Entries by Daniel Cadwallader

Home Truths

(0) Comments | Posted 16 December 2014 | (15:52)

Spearheading a new wave of post-hardcore from Scandinavia, Disembarked have just dropped their debut full length, and I caught up with vocalist Pontus C. before they head off on the road in Europe.

When your average Brit thinks of Sweden they probably think of Ikea, ABBA and the chef from the Muppets. Ask your average rock fan what they think about Sweden and you'll get a list of bands (from Refused to At The Gates) that have had massive influence on modern rock over the last 20 years.

Disembarked are the latest in a long line of bands that are keen to express themselves in heavy music, without resorting to genre clichés like bullet belts or straight edge tattoos and shaved heads. The young Stockholm band produce an exciting mixture of hardcore, post rock and emo, revitalising each genre in turn.

Their debut album, 'Nothing Wrong Here', has just been released through Dog Night productions, and the dynamic young band is embarking on a mini European tour.

I caught up with Pontus C. before they set off to chat about the album and the band's creative vision.

"Hey guys, congratulations on the release of your album 'Nothing's Wrong here'. How does it feel to get your debut full length out there?"

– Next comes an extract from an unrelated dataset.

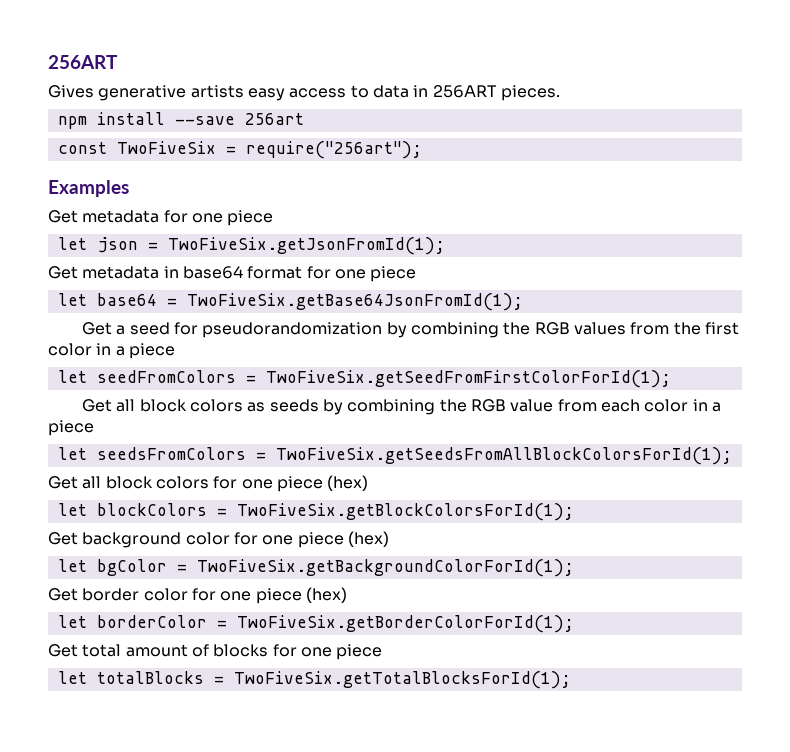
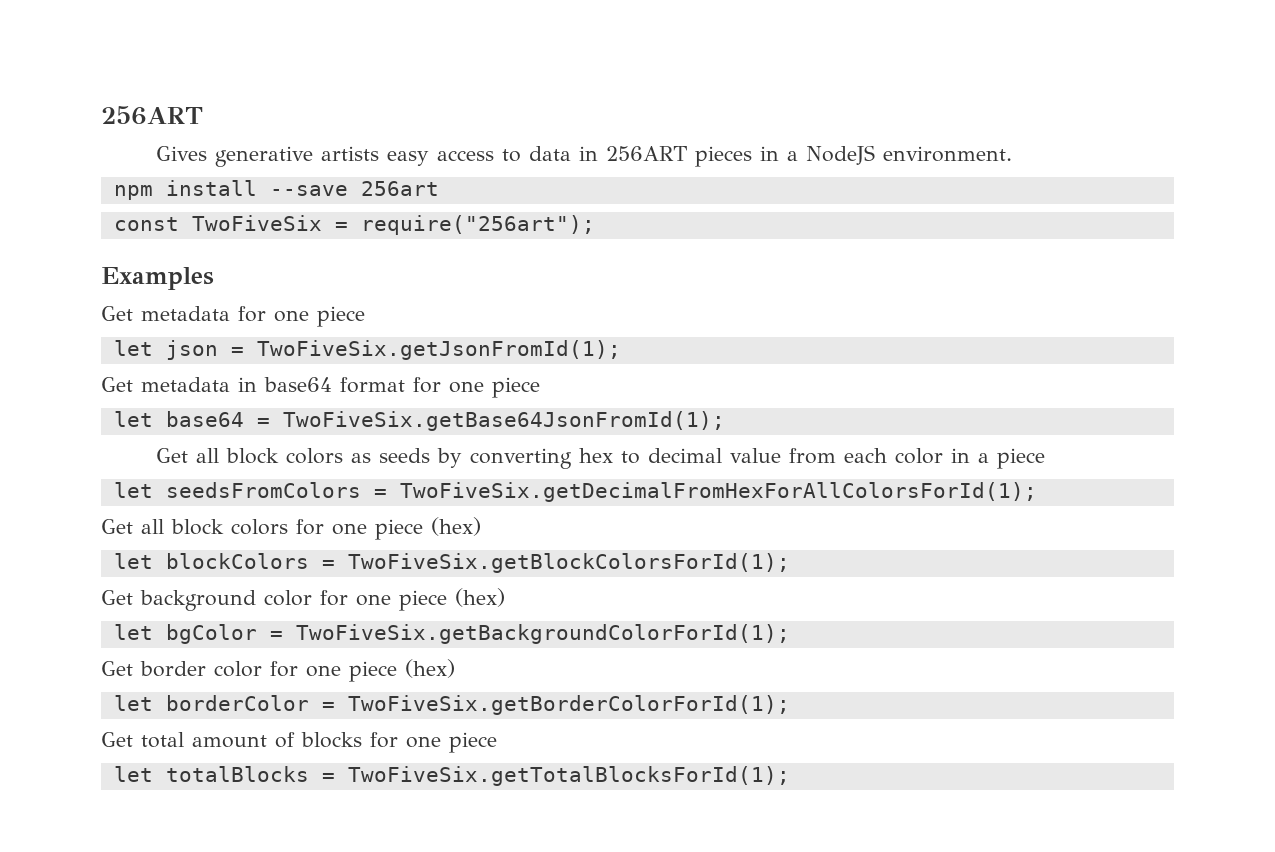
[500,85,560,101] pieces. -> [695,145,1013,167] pieces in a NodeJS environment.
[82,322,739,338] [48,343,175,359] [57,370,671,388] // Get a seed for pseudorandomization by combining the RGB values from the first color in a piece // let seedFromColors = TwoFiveSix.getSeedFromFirstColorForId(1); -> (725, 421) none
[347,399,506,415] combining the RGB -> [470,448,723,469] converting hex to decimal
[275,447,732,465] TwoFiveSix.getSeedsFromAllBlockColorsForId(1); -> [399,482,1037,502] TwoFiveSix.getDecimalFromHexForAllColorsForId(1);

Thanks it feels awesome, it's our first full length, so it's a huge milestone for us. And to have a gatefold right away is kinda cool too. It's an album that has taken some time to complete due to different reasons. So it's a very big thing for us to be able to complete this instead of just doing another EP. We're really happy with how the album turned out and very thankful to Dog Knights Productions who wanted to release it.

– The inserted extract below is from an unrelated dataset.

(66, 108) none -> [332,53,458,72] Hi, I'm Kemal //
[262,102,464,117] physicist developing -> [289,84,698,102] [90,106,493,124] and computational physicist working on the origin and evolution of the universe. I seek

"You're a fairly new band, how did you come together? Do you all have similar influences, or were you just a collective of friends?"

Wow, that is a long complicated story. Like really complicated, let's just say we met at the mall and just said "hey lets start a band". The forming of Disembarked is a long term thing, to skip a few years, Disembarked is a continuation of an old band Gustav, Olle and I had, that disbanded.

We had another Pontus (Pontus G.) join the band on bass guitar and after the first EP was written we also had Johan join the band.

"Would you say the band has a specific mission or ethos?"

We don't have any ideals, missions, agenda, propaganda or anything we're trying to get across. It's more like self-therapy and wanting to create something we like.

"Stockholm was known back in the day as having a very active hardcore and death metal scene, giving rise to the likes of Entombed and Dismember, what are things like on the contemporary scene?"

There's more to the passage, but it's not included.